----- DATASET RECORDS -----

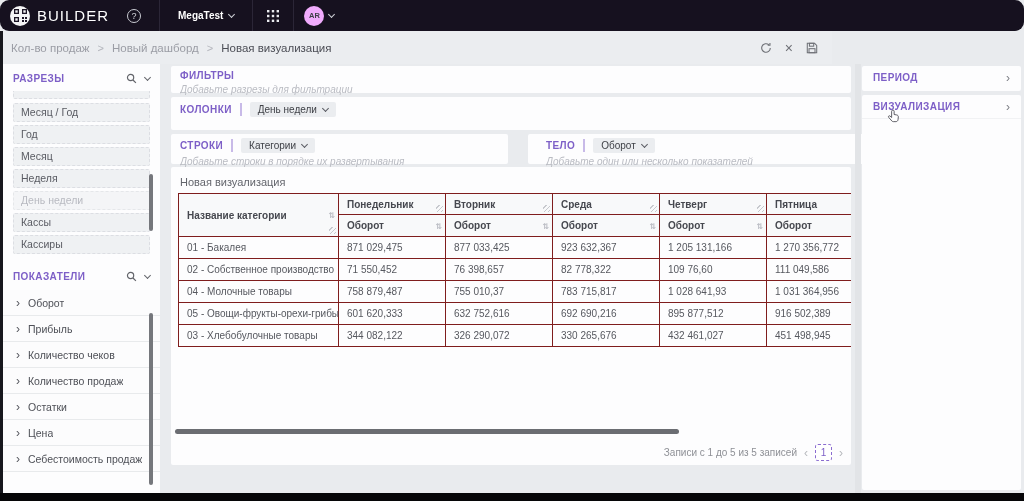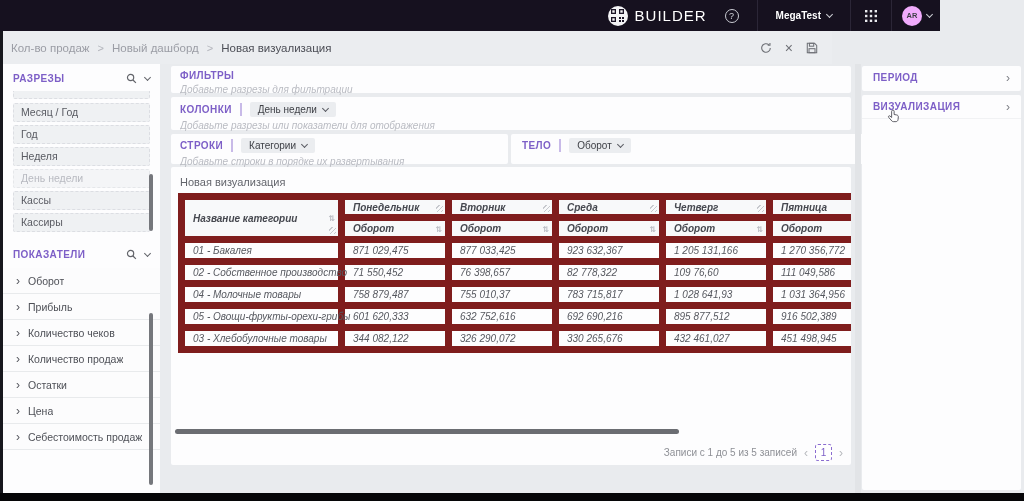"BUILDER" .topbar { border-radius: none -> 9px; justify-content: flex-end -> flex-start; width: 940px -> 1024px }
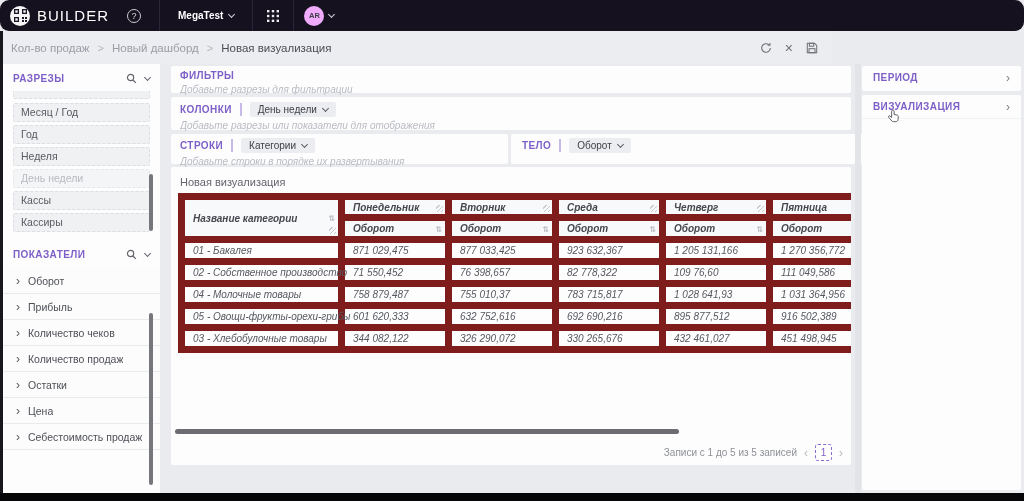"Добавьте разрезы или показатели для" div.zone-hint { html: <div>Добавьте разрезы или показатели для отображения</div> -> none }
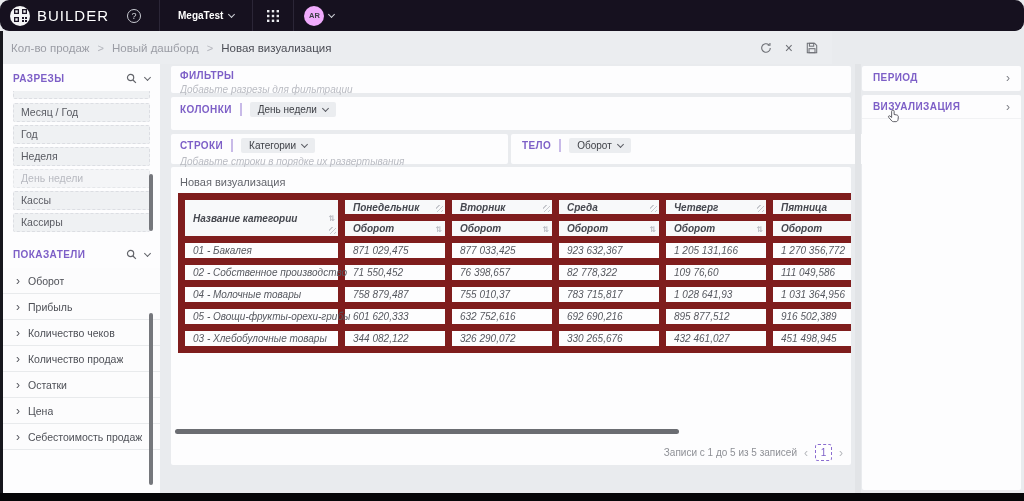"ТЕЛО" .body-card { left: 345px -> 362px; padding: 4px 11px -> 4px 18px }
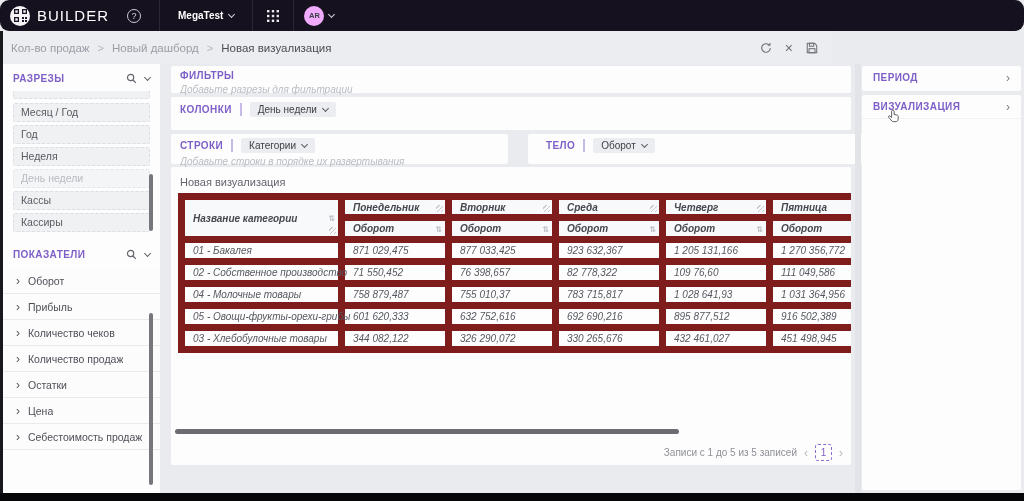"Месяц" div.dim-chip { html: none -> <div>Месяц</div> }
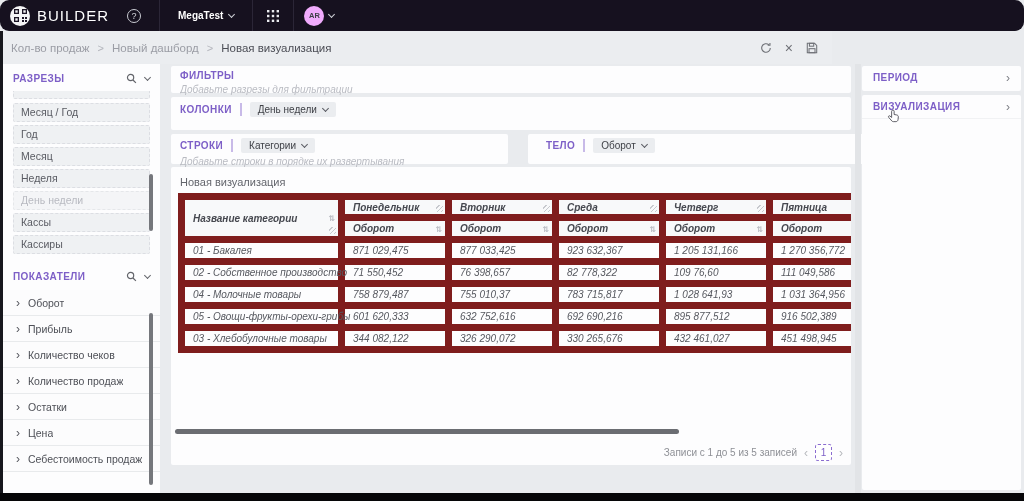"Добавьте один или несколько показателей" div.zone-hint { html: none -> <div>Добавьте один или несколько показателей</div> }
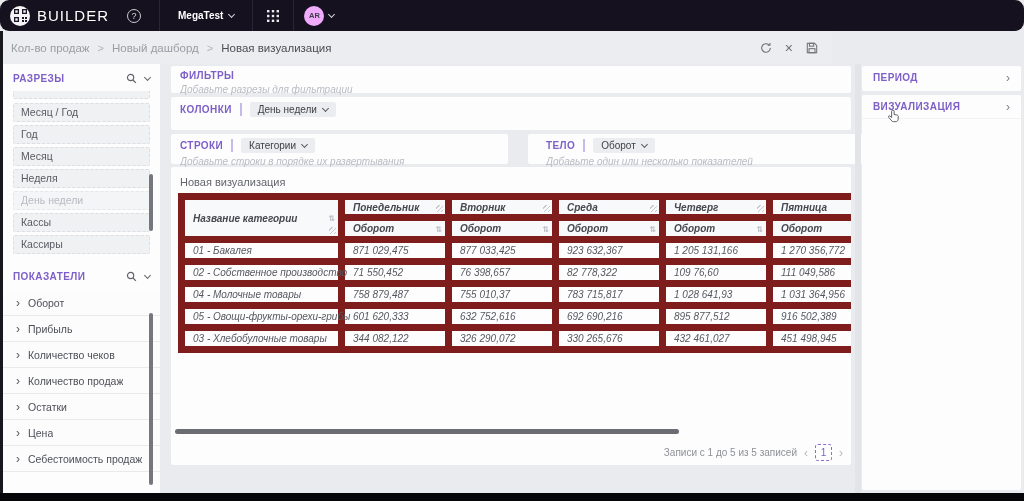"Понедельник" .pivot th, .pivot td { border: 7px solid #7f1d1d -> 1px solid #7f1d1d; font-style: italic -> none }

-----

Reproduce the entries above exactly, without images.

- _THE COMPLETED TASK_
"BUILDER" .topbar { border-radius: none -> 9px; justify-content: flex-end -> flex-start; width: 940px -> 1024px }
"Добавьте разрезы или показатели для" div.zone-hint { html: <div>Добавьте разрезы или показатели для отображения</div> -> none }
"ТЕЛО" .body-card { left: 345px -> 362px; padding: 4px 11px -> 4px 18px }
"Месяц" div.dim-chip { html: none -> <div>Месяц</div> }
"Добавьте один или несколько показателей" div.zone-hint { html: none -> <div>Добавьте один или несколько показателей</div> }
"Понедельник" .pivot th, .pivot td { border: 7px solid #7f1d1d -> 1px solid #7f1d1d; font-style: italic -> none }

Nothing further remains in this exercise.